TASK DIRECTIONS: Of the lines in the data below, write out exactly those from the one holding "total: 1134.32 -> 1327.86" through the one holding "tax: 4% = 55.94 -> 4% = 39.25", both included.

-- Opening Marker --

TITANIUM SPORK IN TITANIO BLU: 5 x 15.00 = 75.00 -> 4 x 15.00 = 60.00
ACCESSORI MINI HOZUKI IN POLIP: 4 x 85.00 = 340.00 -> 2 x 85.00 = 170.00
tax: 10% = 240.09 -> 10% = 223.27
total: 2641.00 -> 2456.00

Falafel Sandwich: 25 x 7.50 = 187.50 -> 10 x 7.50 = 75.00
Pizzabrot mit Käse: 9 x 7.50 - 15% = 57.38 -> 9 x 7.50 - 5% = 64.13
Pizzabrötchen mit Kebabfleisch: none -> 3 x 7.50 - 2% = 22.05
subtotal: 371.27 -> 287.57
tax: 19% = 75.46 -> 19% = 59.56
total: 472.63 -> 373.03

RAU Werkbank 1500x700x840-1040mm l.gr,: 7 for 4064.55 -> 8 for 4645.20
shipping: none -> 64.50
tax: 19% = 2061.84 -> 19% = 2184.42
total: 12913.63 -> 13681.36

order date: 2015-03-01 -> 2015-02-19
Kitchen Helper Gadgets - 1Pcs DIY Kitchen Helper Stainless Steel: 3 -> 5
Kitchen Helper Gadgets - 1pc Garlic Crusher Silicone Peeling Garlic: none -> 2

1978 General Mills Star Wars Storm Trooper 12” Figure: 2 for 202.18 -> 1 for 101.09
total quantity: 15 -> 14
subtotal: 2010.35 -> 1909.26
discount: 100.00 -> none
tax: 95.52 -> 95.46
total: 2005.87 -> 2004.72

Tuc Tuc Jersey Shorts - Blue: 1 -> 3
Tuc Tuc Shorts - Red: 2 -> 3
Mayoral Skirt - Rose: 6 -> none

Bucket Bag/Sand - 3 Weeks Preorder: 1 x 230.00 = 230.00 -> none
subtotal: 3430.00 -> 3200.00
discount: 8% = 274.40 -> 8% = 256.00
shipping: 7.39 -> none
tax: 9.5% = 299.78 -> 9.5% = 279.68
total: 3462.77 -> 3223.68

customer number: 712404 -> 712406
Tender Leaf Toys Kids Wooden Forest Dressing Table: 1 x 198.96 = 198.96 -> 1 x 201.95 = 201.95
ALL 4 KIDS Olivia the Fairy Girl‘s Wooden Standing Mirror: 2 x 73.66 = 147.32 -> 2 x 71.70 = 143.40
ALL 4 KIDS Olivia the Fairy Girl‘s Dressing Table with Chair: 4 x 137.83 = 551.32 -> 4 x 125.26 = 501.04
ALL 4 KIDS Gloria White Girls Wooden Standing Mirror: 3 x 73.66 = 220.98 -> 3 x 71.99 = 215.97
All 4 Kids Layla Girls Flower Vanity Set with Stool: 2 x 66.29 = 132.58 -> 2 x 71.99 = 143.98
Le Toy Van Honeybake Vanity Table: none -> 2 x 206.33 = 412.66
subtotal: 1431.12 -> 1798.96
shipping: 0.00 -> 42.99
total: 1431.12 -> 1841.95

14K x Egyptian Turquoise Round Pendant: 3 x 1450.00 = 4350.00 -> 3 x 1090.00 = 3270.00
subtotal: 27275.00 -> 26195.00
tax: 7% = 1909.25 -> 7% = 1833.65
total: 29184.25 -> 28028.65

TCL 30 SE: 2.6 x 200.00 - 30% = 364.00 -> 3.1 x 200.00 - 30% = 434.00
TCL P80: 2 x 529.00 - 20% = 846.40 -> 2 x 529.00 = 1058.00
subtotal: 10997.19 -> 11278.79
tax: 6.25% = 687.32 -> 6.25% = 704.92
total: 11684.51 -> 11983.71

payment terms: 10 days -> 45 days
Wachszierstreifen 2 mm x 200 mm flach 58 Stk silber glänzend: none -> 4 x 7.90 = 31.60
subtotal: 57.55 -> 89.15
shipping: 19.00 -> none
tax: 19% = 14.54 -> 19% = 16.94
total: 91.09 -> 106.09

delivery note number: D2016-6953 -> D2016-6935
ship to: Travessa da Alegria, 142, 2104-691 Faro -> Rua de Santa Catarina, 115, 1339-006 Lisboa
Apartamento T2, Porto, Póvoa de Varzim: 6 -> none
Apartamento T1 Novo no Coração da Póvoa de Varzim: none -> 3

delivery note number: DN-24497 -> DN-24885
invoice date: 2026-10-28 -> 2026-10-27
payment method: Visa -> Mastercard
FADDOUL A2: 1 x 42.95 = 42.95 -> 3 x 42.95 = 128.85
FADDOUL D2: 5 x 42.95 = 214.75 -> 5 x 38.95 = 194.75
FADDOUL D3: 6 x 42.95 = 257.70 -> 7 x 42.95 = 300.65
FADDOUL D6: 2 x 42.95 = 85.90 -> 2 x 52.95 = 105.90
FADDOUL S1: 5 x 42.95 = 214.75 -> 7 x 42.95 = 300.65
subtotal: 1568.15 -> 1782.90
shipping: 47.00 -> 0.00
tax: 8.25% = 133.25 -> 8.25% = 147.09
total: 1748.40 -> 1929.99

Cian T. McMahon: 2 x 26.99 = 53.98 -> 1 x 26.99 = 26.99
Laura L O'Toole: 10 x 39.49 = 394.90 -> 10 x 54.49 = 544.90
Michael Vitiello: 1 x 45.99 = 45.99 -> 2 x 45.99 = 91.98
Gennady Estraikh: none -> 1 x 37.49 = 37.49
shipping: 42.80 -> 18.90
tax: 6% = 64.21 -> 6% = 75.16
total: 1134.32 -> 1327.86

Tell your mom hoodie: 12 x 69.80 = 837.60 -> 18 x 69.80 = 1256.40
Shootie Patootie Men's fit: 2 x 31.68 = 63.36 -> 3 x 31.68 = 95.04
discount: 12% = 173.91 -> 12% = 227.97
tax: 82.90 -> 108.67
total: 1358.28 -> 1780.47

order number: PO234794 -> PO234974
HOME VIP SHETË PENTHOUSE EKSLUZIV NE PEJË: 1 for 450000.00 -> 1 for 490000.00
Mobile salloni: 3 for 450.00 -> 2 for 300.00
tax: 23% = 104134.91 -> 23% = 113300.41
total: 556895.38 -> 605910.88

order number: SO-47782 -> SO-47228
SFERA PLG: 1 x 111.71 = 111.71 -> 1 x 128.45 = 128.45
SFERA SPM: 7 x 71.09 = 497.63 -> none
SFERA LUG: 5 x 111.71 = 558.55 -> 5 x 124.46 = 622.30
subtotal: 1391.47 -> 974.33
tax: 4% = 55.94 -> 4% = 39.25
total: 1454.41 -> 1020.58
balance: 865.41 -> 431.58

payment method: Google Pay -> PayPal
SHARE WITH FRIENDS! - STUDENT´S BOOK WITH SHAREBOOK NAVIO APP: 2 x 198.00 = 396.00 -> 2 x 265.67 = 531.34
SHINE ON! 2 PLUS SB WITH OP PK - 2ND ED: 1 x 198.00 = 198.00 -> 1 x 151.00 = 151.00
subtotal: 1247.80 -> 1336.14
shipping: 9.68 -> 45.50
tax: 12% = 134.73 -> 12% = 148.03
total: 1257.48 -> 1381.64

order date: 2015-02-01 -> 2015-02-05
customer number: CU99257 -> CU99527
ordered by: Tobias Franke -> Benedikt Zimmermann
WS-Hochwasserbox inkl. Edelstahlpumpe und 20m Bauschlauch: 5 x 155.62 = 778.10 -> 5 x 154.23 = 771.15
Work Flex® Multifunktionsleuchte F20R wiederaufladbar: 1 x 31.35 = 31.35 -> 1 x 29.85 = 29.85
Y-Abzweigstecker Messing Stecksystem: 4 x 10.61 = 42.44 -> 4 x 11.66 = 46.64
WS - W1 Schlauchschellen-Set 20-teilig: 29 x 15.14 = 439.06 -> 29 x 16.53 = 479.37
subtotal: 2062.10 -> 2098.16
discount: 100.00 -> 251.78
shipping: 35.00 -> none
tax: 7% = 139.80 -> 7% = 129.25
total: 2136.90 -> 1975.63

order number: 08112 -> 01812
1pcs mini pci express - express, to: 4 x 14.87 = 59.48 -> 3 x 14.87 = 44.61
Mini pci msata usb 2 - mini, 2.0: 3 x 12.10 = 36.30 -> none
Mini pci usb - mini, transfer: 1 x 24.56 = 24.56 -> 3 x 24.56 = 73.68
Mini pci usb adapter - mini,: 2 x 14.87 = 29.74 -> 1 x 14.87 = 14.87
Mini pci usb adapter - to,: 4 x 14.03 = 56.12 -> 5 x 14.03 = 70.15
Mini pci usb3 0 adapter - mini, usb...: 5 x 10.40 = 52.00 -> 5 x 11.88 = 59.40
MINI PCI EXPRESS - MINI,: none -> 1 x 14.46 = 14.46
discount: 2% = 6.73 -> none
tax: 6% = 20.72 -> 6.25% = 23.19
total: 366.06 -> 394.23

-- Closing Marker --

WRITTEN RESPONSE:
total: 1134.32 -> 1327.86

Tell your mom hoodie: 12 x 69.80 = 837.60 -> 18 x 69.80 = 1256.40
Shootie Patootie Men's fit: 2 x 31.68 = 63.36 -> 3 x 31.68 = 95.04
discount: 12% = 173.91 -> 12% = 227.97
tax: 82.90 -> 108.67
total: 1358.28 -> 1780.47

order number: PO234794 -> PO234974
HOME VIP SHETË PENTHOUSE EKSLUZIV NE PEJË: 1 for 450000.00 -> 1 for 490000.00
Mobile salloni: 3 for 450.00 -> 2 for 300.00
tax: 23% = 104134.91 -> 23% = 113300.41
total: 556895.38 -> 605910.88

order number: SO-47782 -> SO-47228
SFERA PLG: 1 x 111.71 = 111.71 -> 1 x 128.45 = 128.45
SFERA SPM: 7 x 71.09 = 497.63 -> none
SFERA LUG: 5 x 111.71 = 558.55 -> 5 x 124.46 = 622.30
subtotal: 1391.47 -> 974.33
tax: 4% = 55.94 -> 4% = 39.25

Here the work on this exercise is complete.